▸ **What you have to do**
Transcribe every entry word for word, but drop the pictures.

▸ **Study material**
○ ○ ○ ○
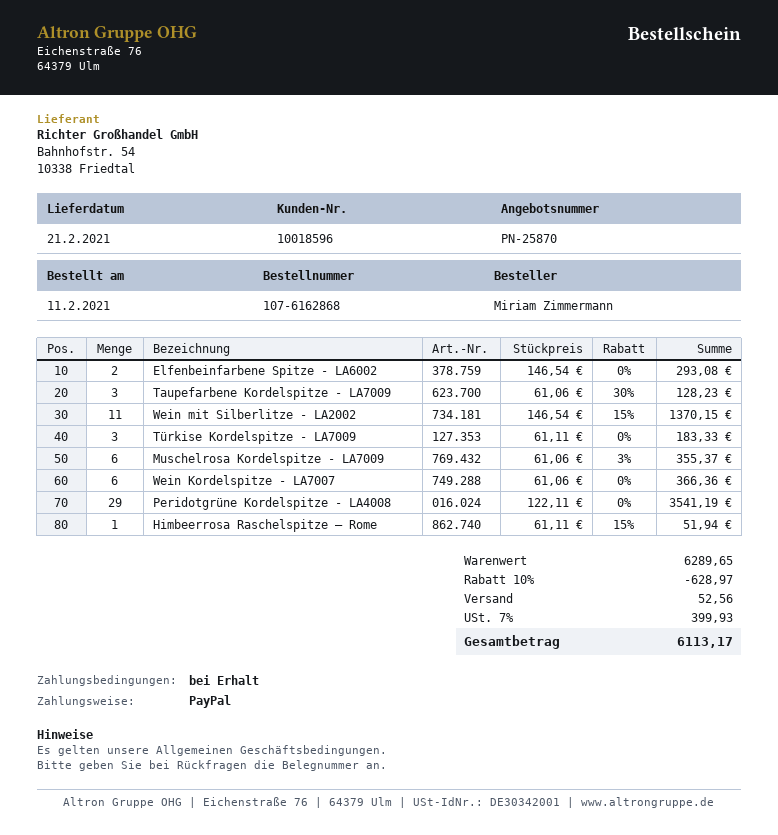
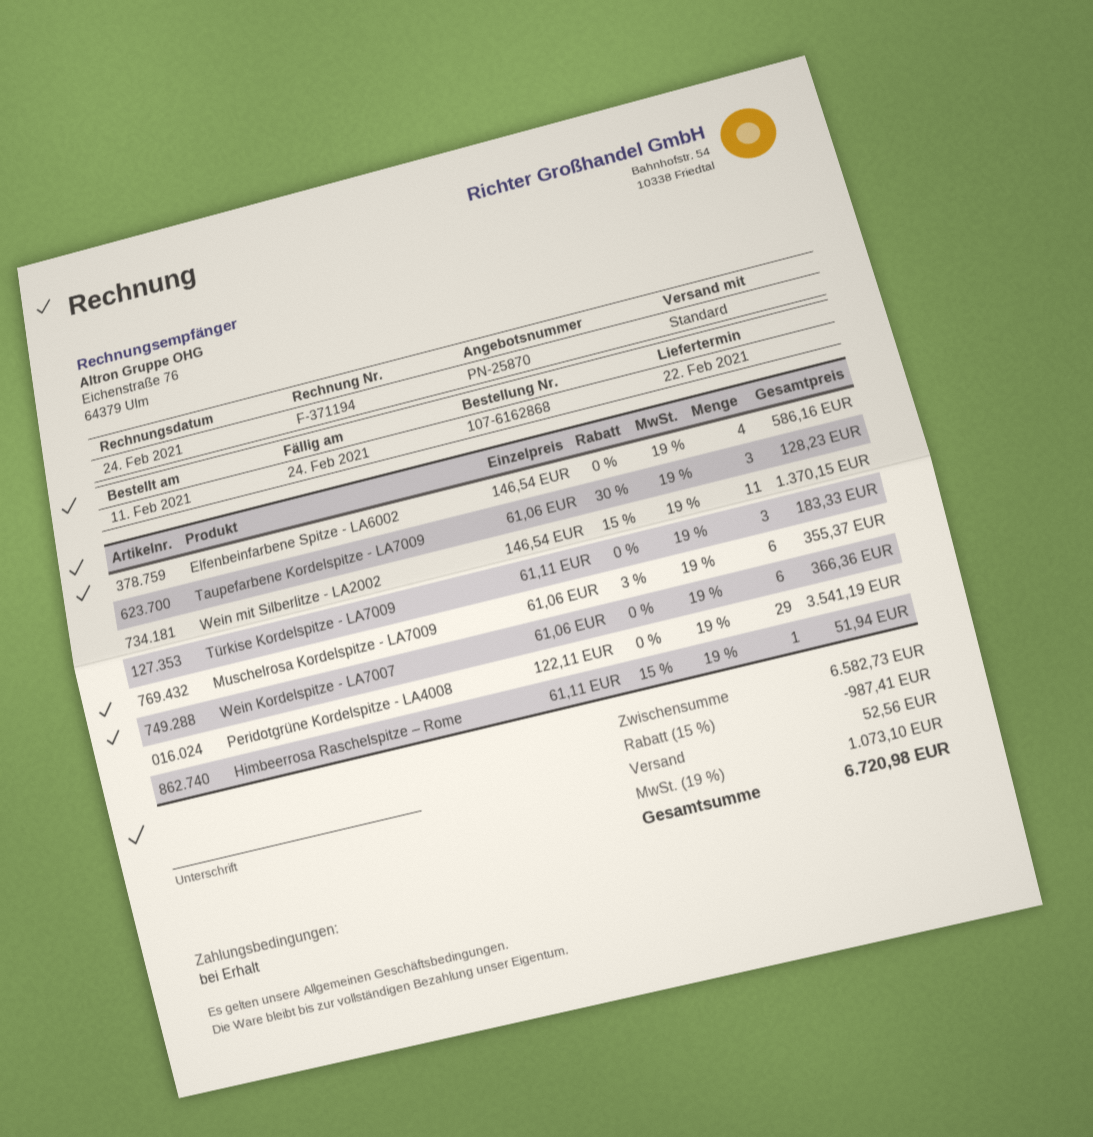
delivery date: 2021-02-21 -> 2021-02-22
Elfenbeinfarbene Spitze - LA6002: 2 x 146.54 = 293.08 -> 4 x 146.54 = 586.16
subtotal: 6289.65 -> 6582.73
discount: 10% = 628.97 -> 15% = 987.41
tax: 7% = 399.93 -> 19% = 1073.10
total: 6113.17 -> 6720.98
○ ○ ○ ○
▸ **Written answer**
delivery date: 2021-02-21 -> 2021-02-22
Elfenbeinfarbene Spitze - LA6002: 2 x 146.54 = 293.08 -> 4 x 146.54 = 586.16
subtotal: 6289.65 -> 6582.73
discount: 10% = 628.97 -> 15% = 987.41
tax: 7% = 399.93 -> 19% = 1073.10
total: 6113.17 -> 6720.98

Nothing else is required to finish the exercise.